Innovation and human connection set to shape the new world of work

14 Aug 2017

Innovation and human connection set to shape the new world of work

Odgers Berndtson and Henley Business School recently hosted a workshop for executives in the Human Resources industry on how to better engage with future talent by embracing agility through experiential innovation.

The world is undergoing significant change and an understanding of what the future workplace will look like is a question on many HR executives’ lips. Priorities for employees have shifted and as a result, the workplace must adapt. Moreover, the leadership in charge of hiring and developing this talent will also need to shift.

The working environment is often too focused on people under massive pressure performing demanding work, so much so, that the time to be innovative and make human connections is lost. These two principles are fundamental to how organisations will not only survive but thrive in the future.

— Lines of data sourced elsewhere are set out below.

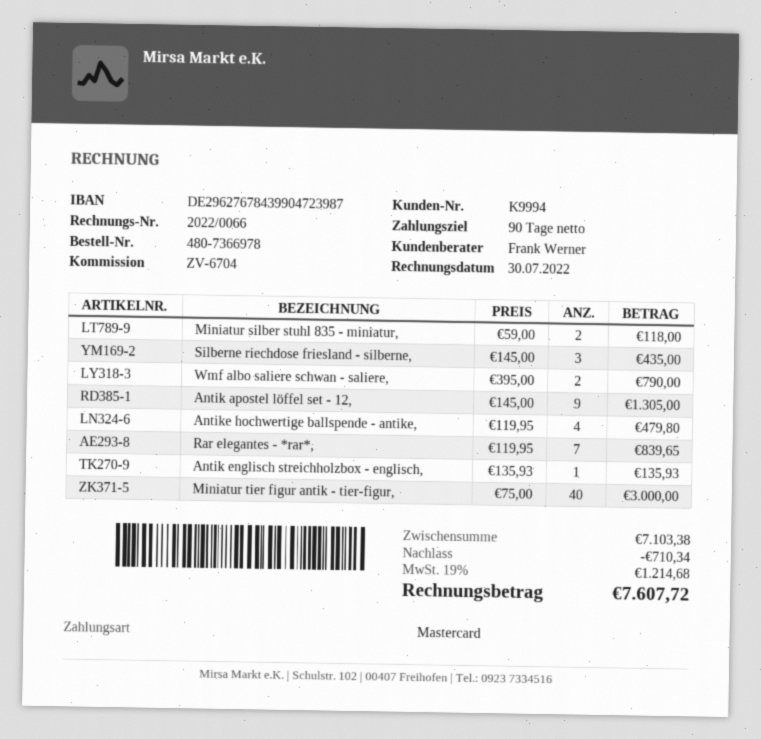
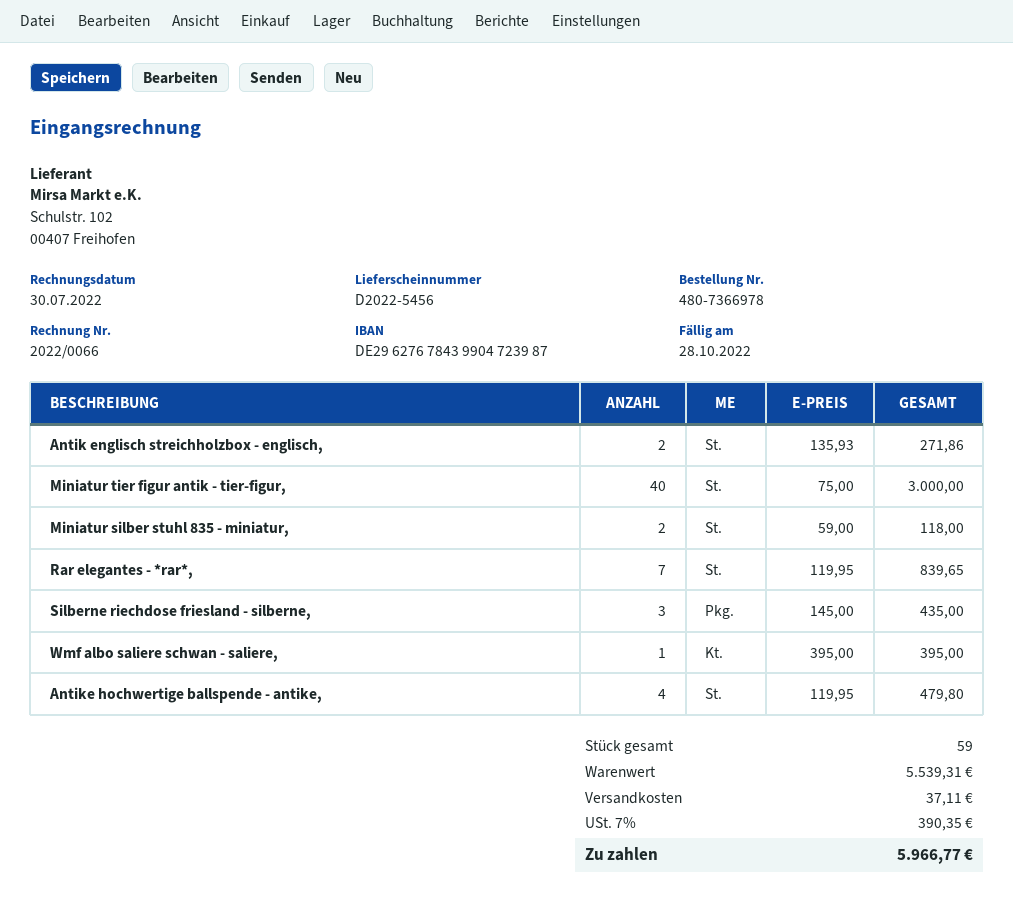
Wmf albo saliere schwan - saliere,: 2 x 395.00 = 790.00 -> 1 x 395.00 = 395.00
Antik apostel löffel set - 12,: 9 x 145.00 = 1305.00 -> none
Antik englisch streichholzbox - englisch,: 1 x 135.93 = 135.93 -> 2 x 135.93 = 271.86
subtotal: 7103.38 -> 5539.31
discount: 710.34 -> none
shipping: none -> 37.11
tax: 19% = 1214.68 -> 7% = 390.35
total: 7607.72 -> 5966.77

The ability to develop human connection and innovation will be beneficial to some of the main stakeholders who need to embrace these principles to the benefit of the entire workplace ecosystem: graduates, current employees, employers and educators.

  • Graduates will need to learn how to future-proof themselves in order to become employable in a world where by 2025 around 50% of jobs will likely no longer exist.
  • Current employees will need to consider how they will remain competitive in such an environment and find new opportunities for their own growth and development. It may seem counter-productive but the key to being competitive will develop from greater collaboration, openness and sharing of ideas.
  • Employers and leaders will have to play a more active role in not only developing both levels of talent but also use corporate social responsibility to shape their business and retain the talent.
  • Educators will need to embrace technology and find ways to ensure programmes such as the MBA remain relevant and attainable. Developing an affiliation towards social responsibility in higher education is also necessary.

These insights came from the discussion at the interactive workshop as the participants realised that in order to survive in a disrupted world, they would need to disrupt themselves and their thinking. By incorporating creative brainstorming techniques into daily activities, it allows for the nurturing of human connectedness and innovation. These are just some of the activities which took place on the day which can be easily and inexpensively incorporated into working life: 

  • Participants were asked to draw pictures of each other but not in the simplest way. Blank pages were placed inside A4 paper bags and the pictures were drawn with the paper inside the bags. Participants were not allowed to look into the bags and essentially produced portraits without the use of sight. What resulted were a number of pictures which would make Picasso proud.
  • Another activity was to write down the three things each person would normally say when introducing themselves to someone for the first time. These were put to one side and participants were then asked to think of three things to say about themselves which were not written down. In each case, participants shared more personal aspects of their lives when they usually would not.
  • To discuss issues at the forefront of many Human Resources Executives’ minds, such as what will the future workplace look like in 2025, the participants used Lego to convey their thoughts and built their explanations from the pieces of plastic bricks, trees and people. What resulted were not only very creative scenes but different insights and perspectives were revealed.

Through the activities, participants were able to think laterally and consider what could impact the world of work which they perhaps had not previously considered.